Controlling Access to the iProcess Engine (for UNIX)

Note: This section only applies to the UNIX version of the iProcess Engine. It is not relevant to the Windows version.

Line 12 contains three settings (at the end of the line) that control access to iProcess Engine.

1\GROUPNAME\0\666\swuser\staffwar\7

Individual entries are separated by a backslash character (\). The following table describes the meaning of each entry.

Position

Example

Description

1

1

Reserved for internal use - do not change.

2

GROUPNAME

Reserved for internal use - do not change.

3

1

Reserved for internal use - do not change.

4

666

Reserved for internal use - do not change.

5

swuser

The iProcess RPC Server account name. The default value is swuser.

6

staffwar

The iProcess group name. The default value is staffwar.

7

7

The iProcess security umask value, which controls “world” access to iProcess files in and under SWDIR. “World” permissions on each file installed by or created by the iProcess Suite are set to the iProcess group name permissions for the file, modified by this umask value. For example, if this value is:

7 for high security. “World” has no access to iProcess files in and under SWDIR. This is the default.
0 for low security. “World” has the same access to each file in and under SWDIR as the staffwar group.
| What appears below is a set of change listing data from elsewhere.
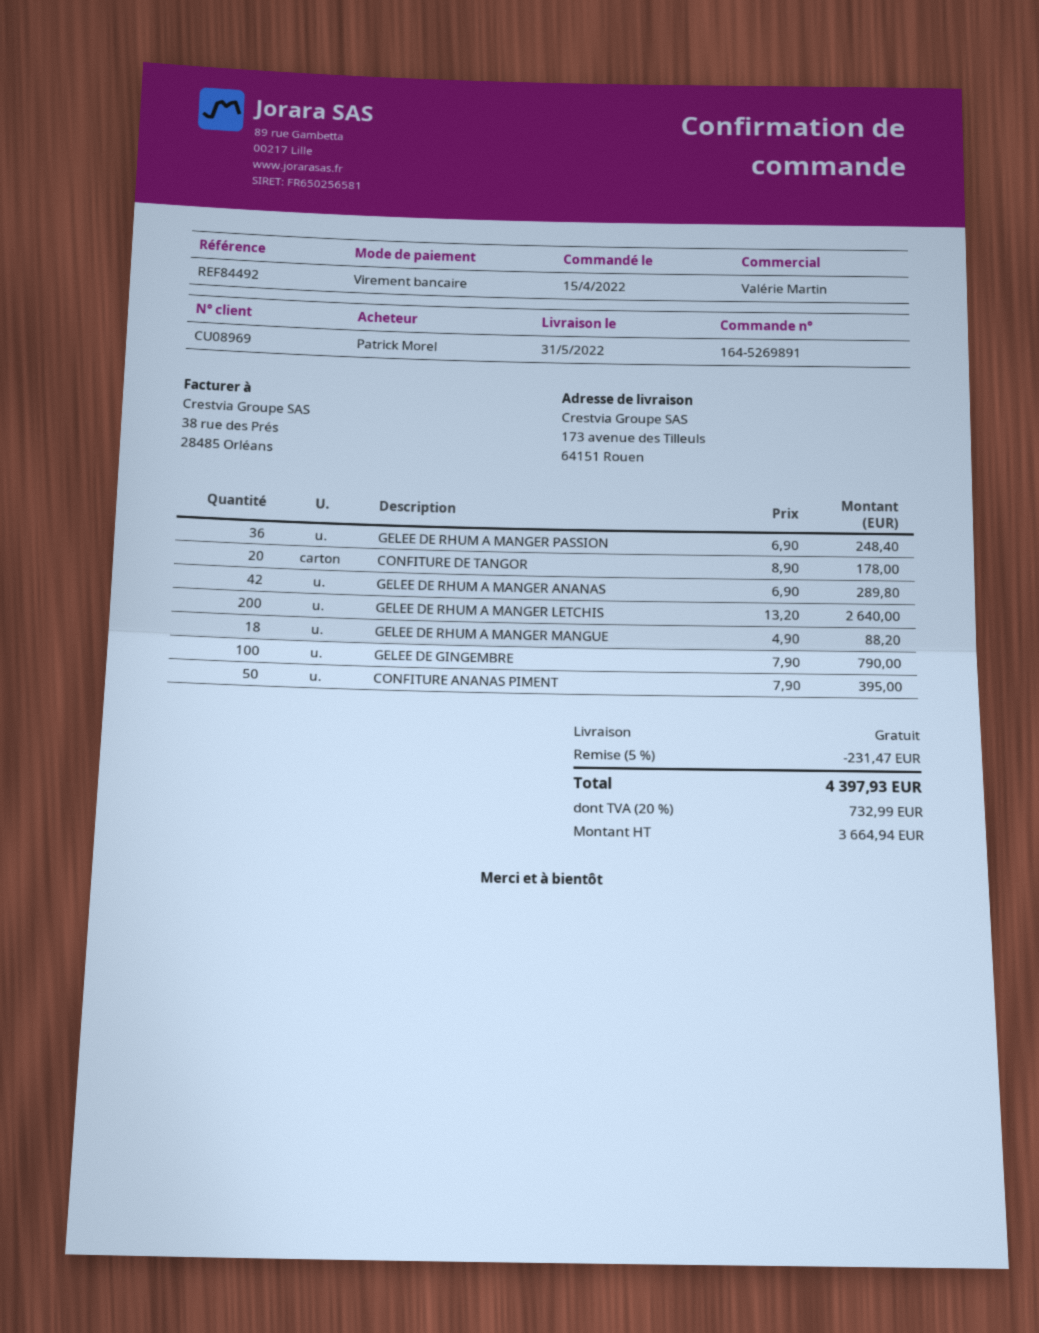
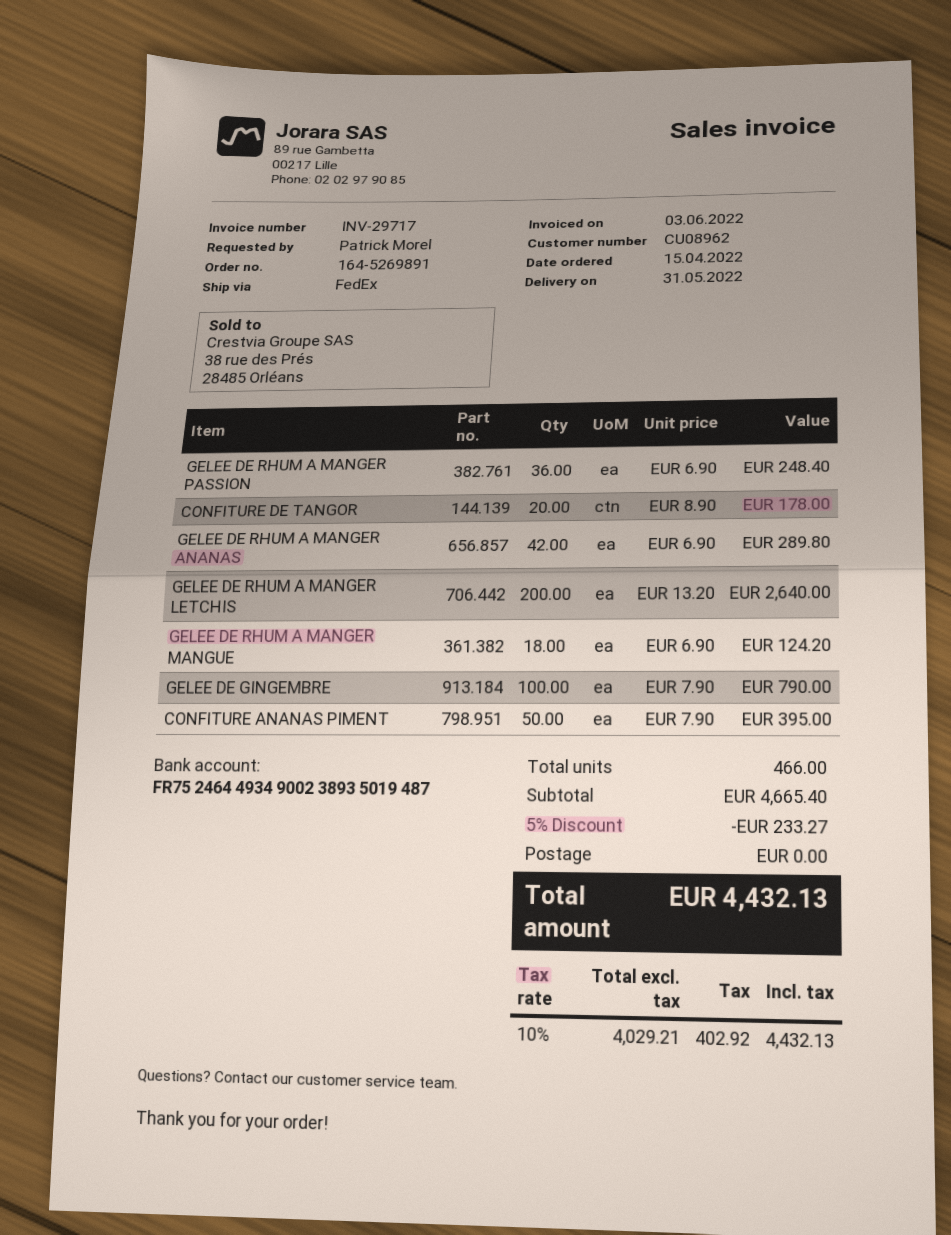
customer number: CU08969 -> CU08962
GELEE DE RHUM A MANGER MANGUE: 18 x 4.90 = 88.20 -> 18 x 6.90 = 124.20
discount: 5% = 231.47 -> 5% = 233.27
net: 3664.94 -> 4029.21
tax: 20% = 732.99 -> 10% = 402.92
total: 4397.93 -> 4432.13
To change the iProcess RPC Server account name, iProcess group name, or iProcess security umask value at any time after installation, perform the following steps:

1. Log in to iProcess Engine as a background user.
2. Stop iProcess Engine (if it is running).
3. Change the appropriate value on line 12 of the staffpms file.
4. Run fixperms, which is located in the SWDIR\bin directory, to reset the ownership and permissions information on all files in and under SWDIR.
5. Restart iProcess Engine.

The implications of these security values in staffpms are:

You must be logged in to iProcess Engine as a background user to start or stop the iProcess Engine. See Starting iProcess Engine.
All iProcess processes run with the UID of an iProcess Engine background user, even if the process is started by root. The only exceptions are the runcmd utility, which is located in the SWDIR\util directory, and the RPC_UDP_LI process, which runs as root.
All iProcess files and directories (that is, all files in and under SWDIR) are owned by either root or the iProcess Engine background user. Their group ID is set to the iProcess group (staffwar).
“World” access to iProcess files and directories is restricted. On a new installation, “World” has no access (security umask is set to 7).
All iProcess users who need access to iProcess files and directories must be members of the iProcess group (staffwar). For example, users who need to run swutil, or to use the SERVERRUN commands that access files under SWDIR.